Download the Stack Exchange Public Dump

In the second step, you need to get the Stack Exchange Dump that will provide the xml files needed to process the documents.

In the dump there are all the data concerning all the websites in the stack exchange network. That means that you will find more than the solely stackoverflow.com. However, int this tutorial we are going to just import the stackoverflow.com data dump but you can repeat the same steps also to import gamedev.stackexchange.com dump.

Import the xml data to PostgreSQL/MySQL

In the previous step you created the database and the related tables for stackoverflow.com. Now, it's time to populate the tables with the dump's data. First of all, deflate the 7zip files for stackoverflow.com, and locate three files: posts.xml, users.xml and comments.xml. When you got those files' location, run xml_importer.jar you can find it in the importers folder. Run it using the following options:

							
 -a,--database_address   database address (e.g. 127.0.0.1, localhost or mydbserver.org) default: localhost		
 -c,--comments_xml       path to comments.xml
 -d,--database           database name
 -h,--help               display help information
 -o,--database_port      database port (default 5432)
 -p,--posts_xml          path to posts.xml
 -s,--database_user      database name
 -t,--database_type      database type: 'mysql'(MySQL) or 'pgsql' (Postgresql). Default: pgsql
 -u,--users_xml          path to users.xml
 -v,--votes_xml          path to votes.xml
 -w,--database_pwd       database password

Please note that the import phase takes about 5/6 hours to complete on a MacBook Pro (RAM: 4 Gb, CPU: 4 cores). This is due to the huge amount of data to process (more than 2 millions of documents in the December'11 dump). Regarding the JVM options, the tool must be used at least with 4 Gb of heap size (-Xmx4G option) or the tool is going to fail due to memory limitation otherwise.

Solr indexing and documents generation

When the xml importer tool has finished, we need to reconstruct the documents from the database and to index them in Solr that we have installed previously. Therefore, run solr_importer.jar you can find in the importers folder as follows:

java -jar <jvm options> solr_importer.jar <solr_url> <stack_exchange_site: stackoverflow or gamedev> <db_name> <db_user> <db_password> <db_address> <db_port> <db_type: mysql or pgsql>

Please note that this phase is going to take 7/8 hours on a powerful machine (e.g. 8 cores, 8Gb RAM).

Plug-in configuration

Solr Prefrences

Once the documents importing phase has done, copy ch.usi.inf.seahawk_1.0.0.jar into the eclipse's plugin folder. When you launch Eclipse for the first time, you will be asked to restart it. Do it in order to avoid Seahawk's undesired behaviors. After having restarted Eclipse, as requested by the plugin, go to the Eclipse's preference panel where you can find the Seahawk's panel. As shown in the image below, you can setup some preferences for Solr. Put the right URL where the Solr service is working such that Seahawk can communicate with it. You can also set the size of the result set to retrieve which is 50 by default.

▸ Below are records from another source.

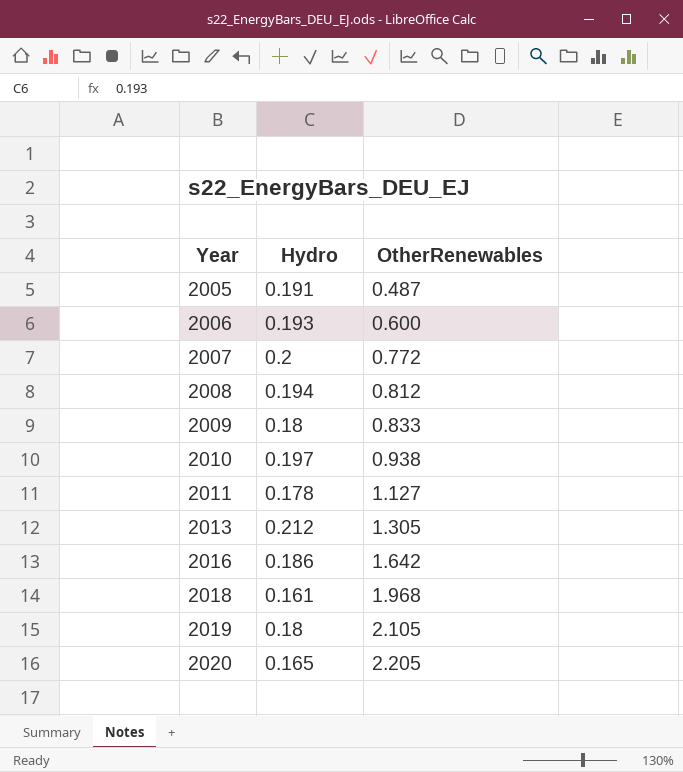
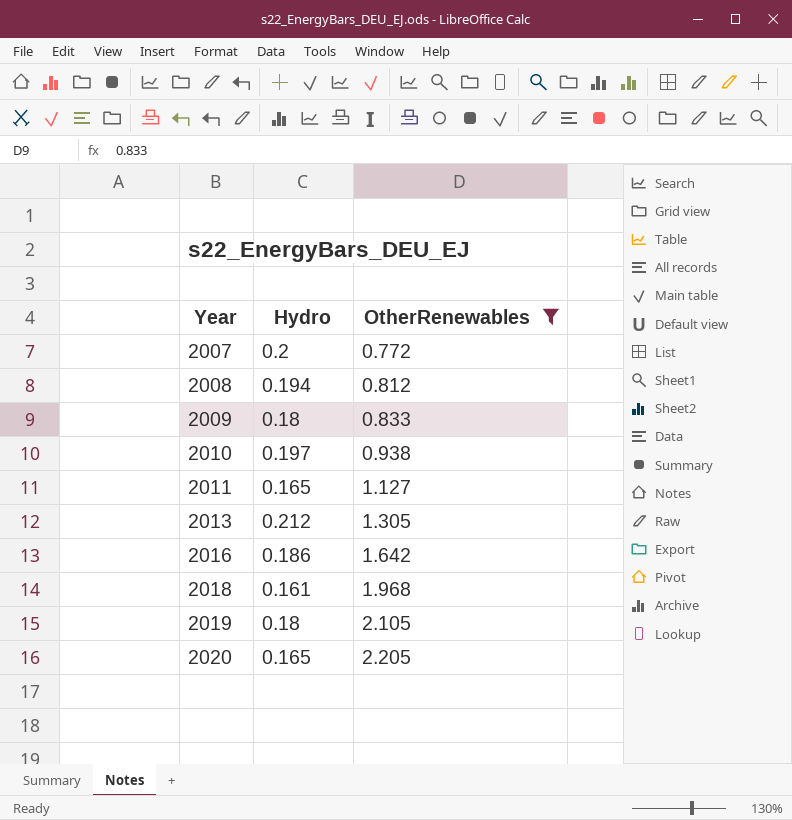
filter: none -> OtherRenewables >= 0.772
2011 | Hydro: 0.178 -> 0.165

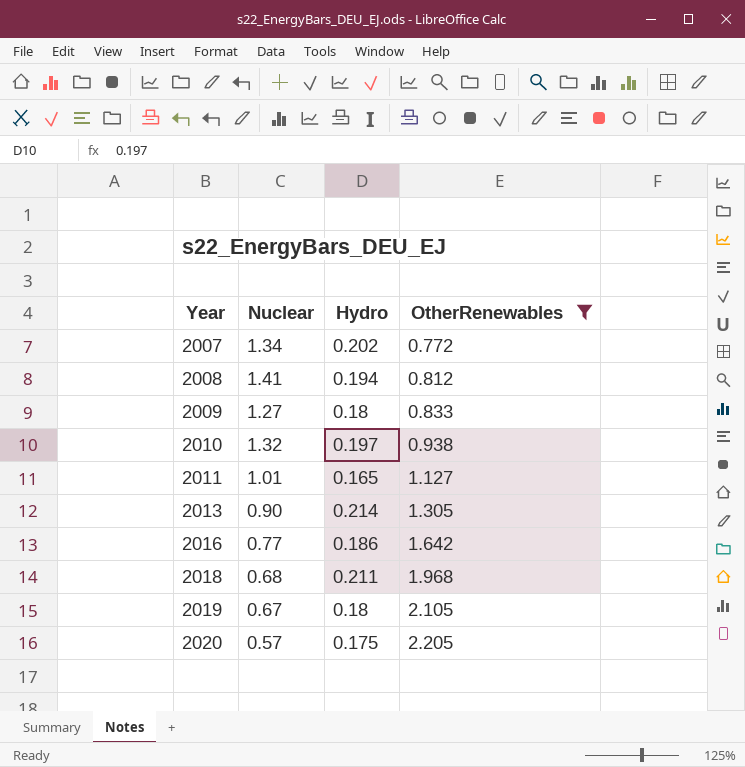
column Nuclear | position: none -> 2
2007 | Hydro: 0.2 -> 0.202
2013 | Hydro: 0.212 -> 0.214
2018 | Hydro: 0.161 -> 0.211
2020 | Hydro: 0.165 -> 0.175

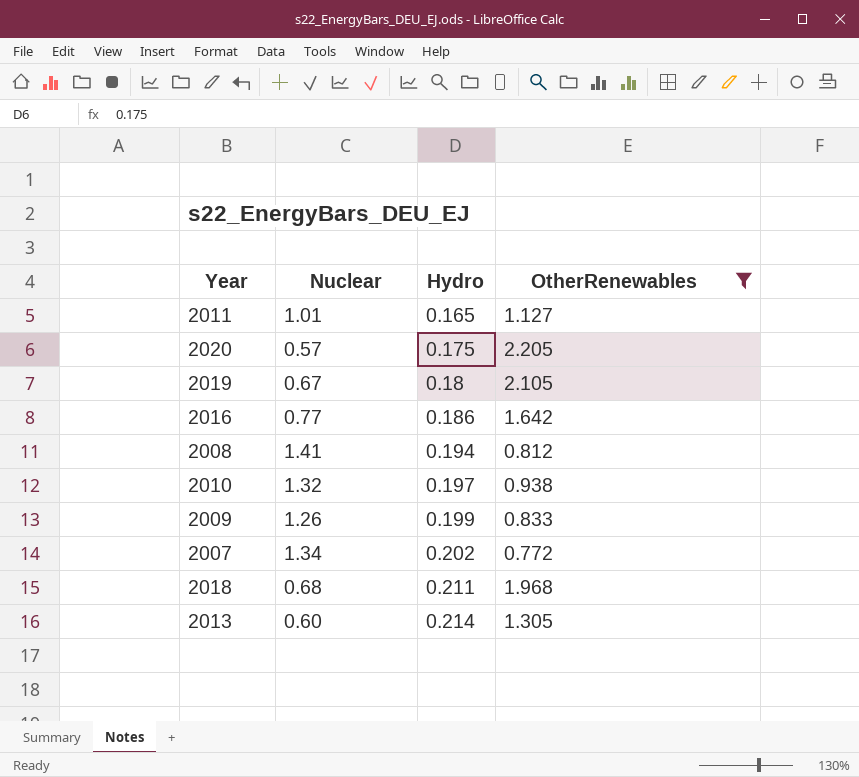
row order: Year ascending -> Hydro ascending
2009 | Nuclear: 1.27 -> 1.26
2009 | Hydro: 0.18 -> 0.199
2013 | Nuclear: 0.90 -> 0.60

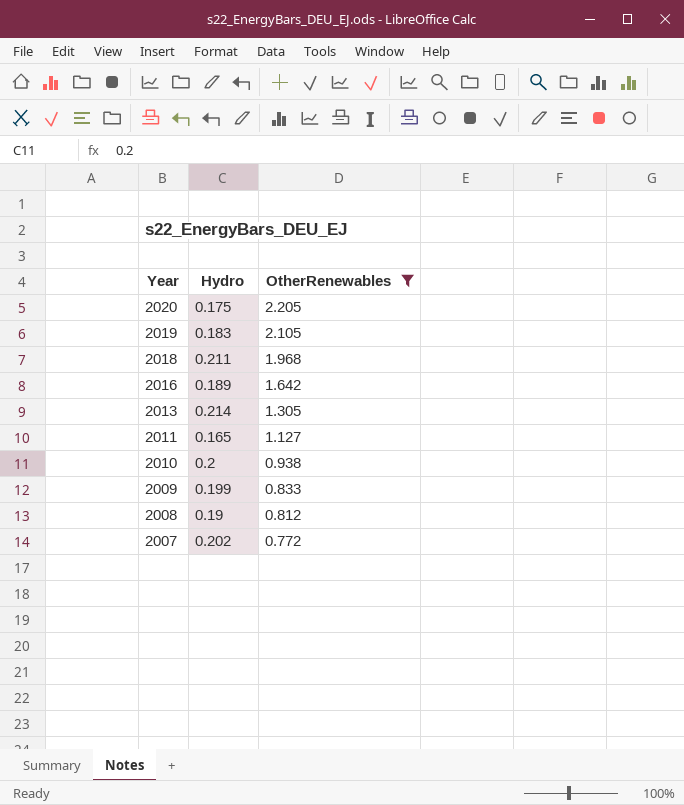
row order: Hydro ascending -> Year descending
column Nuclear | position: 2 -> none
2019 | Hydro: 0.18 -> 0.183
2016 | Hydro: 0.186 -> 0.189
2010 | Hydro: 0.197 -> 0.2
2008 | Hydro: 0.194 -> 0.19

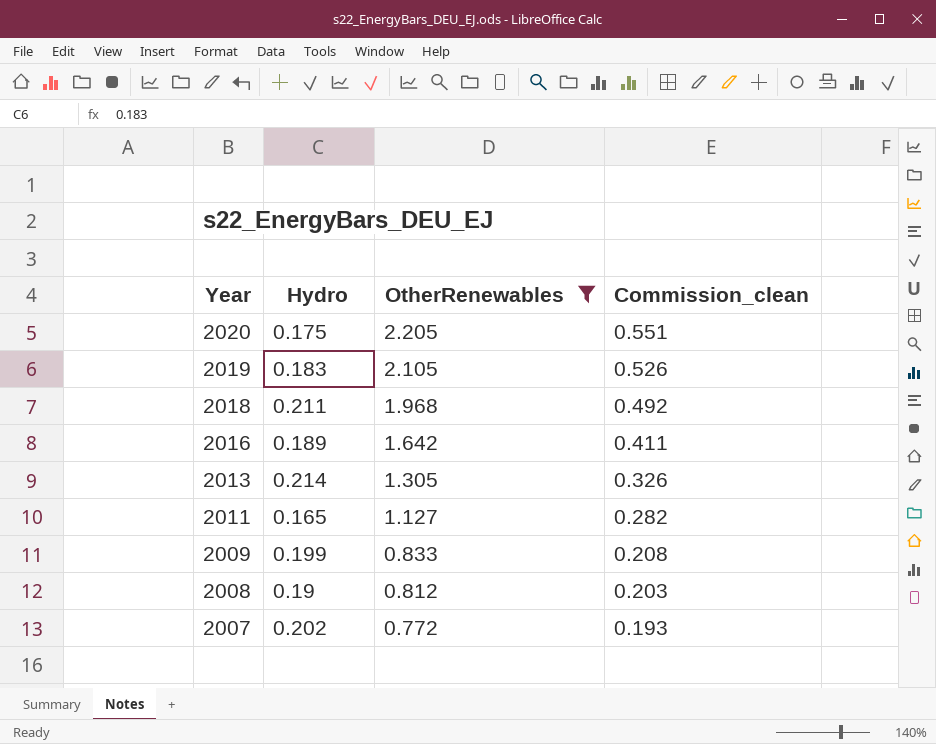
column Commission_clean | formula: none -> [OtherRenewables] * 0.25
row 2010: 0.2 | 0.938 -> none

As shown in the image below, in the main Seahawk's preference panel you can set up the name of the author that will be used by Seahawk in the annotations. you can choose between a custom username or to let the plug-in use the Eclipse username, that is, the value set in the "USER" system environment variable.

Seahawk's annotation preferences

Seahawk provides an annotation system to put bookmarks directly into the code. As shown in the image above, annotations delimiters can be customized in order to create new annotations for language not supported by default. In order not to compromise source code compilation, delimiters must be an extension of the multiline comments for a language. For example, if we consider Java, we know that delimiters for multiline comments are /* and */. By default, Seahawk extends those delimiters by using /*! and */ to delimit its own annotations in Java. Moreover, in the annotation is present a @author tag. From the preference panel above, an user can decide if customize the author's name or using the one provided by system environmental variables (e.g. the one used by eclipse).